((

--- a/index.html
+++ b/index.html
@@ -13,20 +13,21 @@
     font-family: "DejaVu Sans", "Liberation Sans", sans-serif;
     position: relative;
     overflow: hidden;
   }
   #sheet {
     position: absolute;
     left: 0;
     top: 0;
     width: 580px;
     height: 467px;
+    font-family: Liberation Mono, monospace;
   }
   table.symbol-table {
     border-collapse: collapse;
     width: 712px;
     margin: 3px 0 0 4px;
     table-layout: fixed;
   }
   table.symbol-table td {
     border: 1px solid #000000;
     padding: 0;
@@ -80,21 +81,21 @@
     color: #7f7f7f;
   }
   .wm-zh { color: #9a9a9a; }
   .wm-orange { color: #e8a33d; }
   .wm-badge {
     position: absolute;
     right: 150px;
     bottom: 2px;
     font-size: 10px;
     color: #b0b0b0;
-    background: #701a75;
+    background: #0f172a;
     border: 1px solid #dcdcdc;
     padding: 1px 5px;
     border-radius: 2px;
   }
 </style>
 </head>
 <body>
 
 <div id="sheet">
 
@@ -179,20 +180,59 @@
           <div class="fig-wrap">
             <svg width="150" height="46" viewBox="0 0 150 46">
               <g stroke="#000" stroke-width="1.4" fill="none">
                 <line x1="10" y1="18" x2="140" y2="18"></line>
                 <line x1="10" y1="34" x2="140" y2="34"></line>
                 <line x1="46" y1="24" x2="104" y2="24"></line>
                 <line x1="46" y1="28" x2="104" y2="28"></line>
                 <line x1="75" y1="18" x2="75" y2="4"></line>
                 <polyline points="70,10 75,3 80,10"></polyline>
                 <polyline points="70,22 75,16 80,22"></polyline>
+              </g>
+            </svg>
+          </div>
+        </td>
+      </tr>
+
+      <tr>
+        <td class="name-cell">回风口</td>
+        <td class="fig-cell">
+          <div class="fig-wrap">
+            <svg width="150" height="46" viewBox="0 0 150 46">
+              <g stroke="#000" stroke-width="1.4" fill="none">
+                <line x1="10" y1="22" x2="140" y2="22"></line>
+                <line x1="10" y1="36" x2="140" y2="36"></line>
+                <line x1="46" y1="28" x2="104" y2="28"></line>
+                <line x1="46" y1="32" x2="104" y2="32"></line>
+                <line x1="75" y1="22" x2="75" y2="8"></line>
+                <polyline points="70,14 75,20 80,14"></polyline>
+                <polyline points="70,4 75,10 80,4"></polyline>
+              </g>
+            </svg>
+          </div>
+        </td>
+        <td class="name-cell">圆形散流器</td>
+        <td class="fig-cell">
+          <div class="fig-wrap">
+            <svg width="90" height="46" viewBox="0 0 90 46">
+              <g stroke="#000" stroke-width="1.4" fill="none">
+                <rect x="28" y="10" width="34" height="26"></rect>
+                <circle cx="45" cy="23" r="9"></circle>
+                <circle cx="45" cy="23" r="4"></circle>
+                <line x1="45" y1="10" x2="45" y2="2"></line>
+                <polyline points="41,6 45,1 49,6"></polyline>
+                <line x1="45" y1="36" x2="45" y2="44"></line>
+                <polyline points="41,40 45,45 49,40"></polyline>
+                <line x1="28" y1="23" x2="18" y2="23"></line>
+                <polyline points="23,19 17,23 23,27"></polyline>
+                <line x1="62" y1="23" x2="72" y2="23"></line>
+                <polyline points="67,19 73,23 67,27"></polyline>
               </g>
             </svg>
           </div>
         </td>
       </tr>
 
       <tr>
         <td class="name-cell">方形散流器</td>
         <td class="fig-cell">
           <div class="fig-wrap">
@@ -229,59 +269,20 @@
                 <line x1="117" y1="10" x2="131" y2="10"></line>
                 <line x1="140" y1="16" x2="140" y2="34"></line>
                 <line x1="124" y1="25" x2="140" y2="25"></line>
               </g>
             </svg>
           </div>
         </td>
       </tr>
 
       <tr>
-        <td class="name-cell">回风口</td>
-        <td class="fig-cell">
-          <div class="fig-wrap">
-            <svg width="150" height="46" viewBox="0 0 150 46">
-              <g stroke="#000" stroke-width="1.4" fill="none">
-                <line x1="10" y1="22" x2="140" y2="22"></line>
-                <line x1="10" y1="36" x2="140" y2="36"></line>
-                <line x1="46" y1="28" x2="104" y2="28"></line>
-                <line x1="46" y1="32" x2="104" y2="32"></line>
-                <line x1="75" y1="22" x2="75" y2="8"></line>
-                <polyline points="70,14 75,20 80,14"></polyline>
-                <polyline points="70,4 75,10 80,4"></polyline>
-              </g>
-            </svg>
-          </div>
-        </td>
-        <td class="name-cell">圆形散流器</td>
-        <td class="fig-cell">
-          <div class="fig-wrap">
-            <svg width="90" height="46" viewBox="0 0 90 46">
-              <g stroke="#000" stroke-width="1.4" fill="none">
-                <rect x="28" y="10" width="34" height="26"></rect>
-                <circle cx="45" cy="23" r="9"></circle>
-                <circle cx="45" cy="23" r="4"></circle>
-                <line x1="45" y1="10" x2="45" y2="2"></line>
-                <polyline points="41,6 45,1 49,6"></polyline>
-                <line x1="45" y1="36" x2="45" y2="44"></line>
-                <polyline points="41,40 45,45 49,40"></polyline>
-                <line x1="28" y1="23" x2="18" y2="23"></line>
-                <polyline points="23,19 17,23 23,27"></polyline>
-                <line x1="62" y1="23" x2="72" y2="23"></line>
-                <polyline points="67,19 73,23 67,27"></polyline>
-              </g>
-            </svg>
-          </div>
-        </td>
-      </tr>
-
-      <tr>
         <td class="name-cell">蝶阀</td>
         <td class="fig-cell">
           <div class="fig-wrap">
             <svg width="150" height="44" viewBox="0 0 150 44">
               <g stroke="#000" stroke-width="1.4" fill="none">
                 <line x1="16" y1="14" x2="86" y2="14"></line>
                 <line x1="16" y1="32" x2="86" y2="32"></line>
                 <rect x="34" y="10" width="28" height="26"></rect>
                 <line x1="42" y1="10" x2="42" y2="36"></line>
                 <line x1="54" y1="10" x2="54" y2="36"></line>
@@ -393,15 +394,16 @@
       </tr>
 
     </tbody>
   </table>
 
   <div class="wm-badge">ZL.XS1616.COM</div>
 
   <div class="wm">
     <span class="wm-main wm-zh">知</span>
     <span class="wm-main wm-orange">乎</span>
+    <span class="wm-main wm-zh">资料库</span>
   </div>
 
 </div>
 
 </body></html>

))

- **EXERCISE DIRECTIONS**: What this task asks for is an exact copy of the material above.

- **TASK OUTPUT**:
--- a/index.html
+++ b/index.html
@@ -13,20 +13,21 @@
     font-family: "DejaVu Sans", "Liberation Sans", sans-serif;
     position: relative;
     overflow: hidden;
   }
   #sheet {
     position: absolute;
     left: 0;
     top: 0;
     width: 580px;
     height: 467px;
+    font-family: Liberation Mono, monospace;
   }
   table.symbol-table {
     border-collapse: collapse;
     width: 712px;
     margin: 3px 0 0 4px;
     table-layout: fixed;
   }
   table.symbol-table td {
     border: 1px solid #000000;
     padding: 0;
@@ -80,21 +81,21 @@
     color: #7f7f7f;
   }
   .wm-zh { color: #9a9a9a; }
   .wm-orange { color: #e8a33d; }
   .wm-badge {
     position: absolute;
     right: 150px;
     bottom: 2px;
     font-size: 10px;
     color: #b0b0b0;
-    background: #701a75;
+    background: #0f172a;
     border: 1px solid #dcdcdc;
     padding: 1px 5px;
     border-radius: 2px;
   }
 </style>
 </head>
 <body>
 
 <div id="sheet">
 
@@ -179,20 +180,59 @@
           <div class="fig-wrap">
             <svg width="150" height="46" viewBox="0 0 150 46">
               <g stroke="#000" stroke-width="1.4" fill="none">
                 <line x1="10" y1="18" x2="140" y2="18"></line>
                 <line x1="10" y1="34" x2="140" y2="34"></line>
                 <line x1="46" y1="24" x2="104" y2="24"></line>
                 <line x1="46" y1="28" x2="104" y2="28"></line>
                 <line x1="75" y1="18" x2="75" y2="4"></line>
                 <polyline points="70,10 75,3 80,10"></polyline>
                 <polyline points="70,22 75,16 80,22"></polyline>
+              </g>
+            </svg>
+          </div>
+        </td>
+      </tr>
+
+      <tr>
+        <td class="name-cell">回风口</td>
+        <td class="fig-cell">
+          <div class="fig-wrap">
+            <svg width="150" height="46" viewBox="0 0 150 46">
+              <g stroke="#000" stroke-width="1.4" fill="none">
+                <line x1="10" y1="22" x2="140" y2="22"></line>
+                <line x1="10" y1="36" x2="140" y2="36"></line>
+                <line x1="46" y1="28" x2="104" y2="28"></line>
+                <line x1="46" y1="32" x2="104" y2="32"></line>
+                <line x1="75" y1="22" x2="75" y2="8"></line>
+                <polyline points="70,14 75,20 80,14"></polyline>
+                <polyline points="70,4 75,10 80,4"></polyline>
+              </g>
+            </svg>
+          </div>
+        </td>
+        <td class="name-cell">圆形散流器</td>
+        <td class="fig-cell">
+          <div class="fig-wrap">
+            <svg width="90" height="46" viewBox="0 0 90 46">
+              <g stroke="#000" stroke-width="1.4" fill="none">
+                <rect x="28" y="10" width="34" height="26"></rect>
+                <circle cx="45" cy="23" r="9"></circle>
+                <circle cx="45" cy="23" r="4"></circle>
+                <line x1="45" y1="10" x2="45" y2="2"></line>
+                <polyline points="41,6 45,1 49,6"></polyline>
+                <line x1="45" y1="36" x2="45" y2="44"></line>
+                <polyline points="41,40 45,45 49,40"></polyline>
+                <line x1="28" y1="23" x2="18" y2="23"></line>
+                <polyline points="23,19 17,23 23,27"></polyline>
+                <line x1="62" y1="23" x2="72" y2="23"></line>
+                <polyline points="67,19 73,23 67,27"></polyline>
               </g>
             </svg>
           </div>
         </td>
       </tr>
 
       <tr>
         <td class="name-cell">方形散流器</td>
         <td class="fig-cell">
           <div class="fig-wrap">
@@ -229,59 +269,20 @@
                 <line x1="117" y1="10" x2="131" y2="10"></line>
                 <line x1="140" y1="16" x2="140" y2="34"></line>
                 <line x1="124" y1="25" x2="140" y2="25"></line>
               </g>
             </svg>
           </div>
         </td>
       </tr>
 
       <tr>
-        <td class="name-cell">回风口</td>
-        <td class="fig-cell">
-          <div class="fig-wrap">
-            <svg width="150" height="46" viewBox="0 0 150 46">
-              <g stroke="#000" stroke-width="1.4" fill="none">
-                <line x1="10" y1="22" x2="140" y2="22"></line>
-                <line x1="10" y1="36" x2="140" y2="36"></line>
-                <line x1="46" y1="28" x2="104" y2="28"></line>
-                <line x1="46" y1="32" x2="104" y2="32"></line>
-                <line x1="75" y1="22" x2="75" y2="8"></line>
-                <polyline points="70,14 75,20 80,14"></polyline>
-                <polyline points="70,4 75,10 80,4"></polyline>
-              </g>
-            </svg>
-          </div>
-        </td>
-        <td class="name-cell">圆形散流器</td>
-        <td class="fig-cell">
-          <div class="fig-wrap">
-            <svg width="90" height="46" viewBox="0 0 90 46">
-              <g stroke="#000" stroke-width="1.4" fill="none">
-                <rect x="28" y="10" width="34" height="26"></rect>
-                <circle cx="45" cy="23" r="9"></circle>
-                <circle cx="45" cy="23" r="4"></circle>
-                <line x1="45" y1="10" x2="45" y2="2"></line>
-                <polyline points="41,6 45,1 49,6"></polyline>
-                <line x1="45" y1="36" x2="45" y2="44"></line>
-                <polyline points="41,40 45,45 49,40"></polyline>
-                <line x1="28" y1="23" x2="18" y2="23"></line>
-                <polyline points="23,19 17,23 23,27"></polyline>
-                <line x1="62" y1="23" x2="72" y2="23"></line>
-                <polyline points="67,19 73,23 67,27"></polyline>
-              </g>
-            </svg>
-          </div>
-        </td>
-      </tr>
-
-      <tr>
         <td class="name-cell">蝶阀</td>
         <td class="fig-cell">
           <div class="fig-wrap">
             <svg width="150" height="44" viewBox="0 0 150 44">
               <g stroke="#000" stroke-width="1.4" fill="none">
                 <line x1="16" y1="14" x2="86" y2="14"></line>
                 <line x1="16" y1="32" x2="86" y2="32"></line>
                 <rect x="34" y="10" width="28" height="26"></rect>
                 <line x1="42" y1="10" x2="42" y2="36"></line>
                 <line x1="54" y1="10" x2="54" y2="36"></line>
@@ -393,15 +394,16 @@
       </tr>
 
     </tbody>
   </table>
 
   <div class="wm-badge">ZL.XS1616.COM</div>
 
   <div class="wm">
     <span class="wm-main wm-zh">知</span>
     <span class="wm-main wm-orange">乎</span>
+    <span class="wm-main wm-zh">资料库</span>
   </div>
 
 </div>
 
 </body></html>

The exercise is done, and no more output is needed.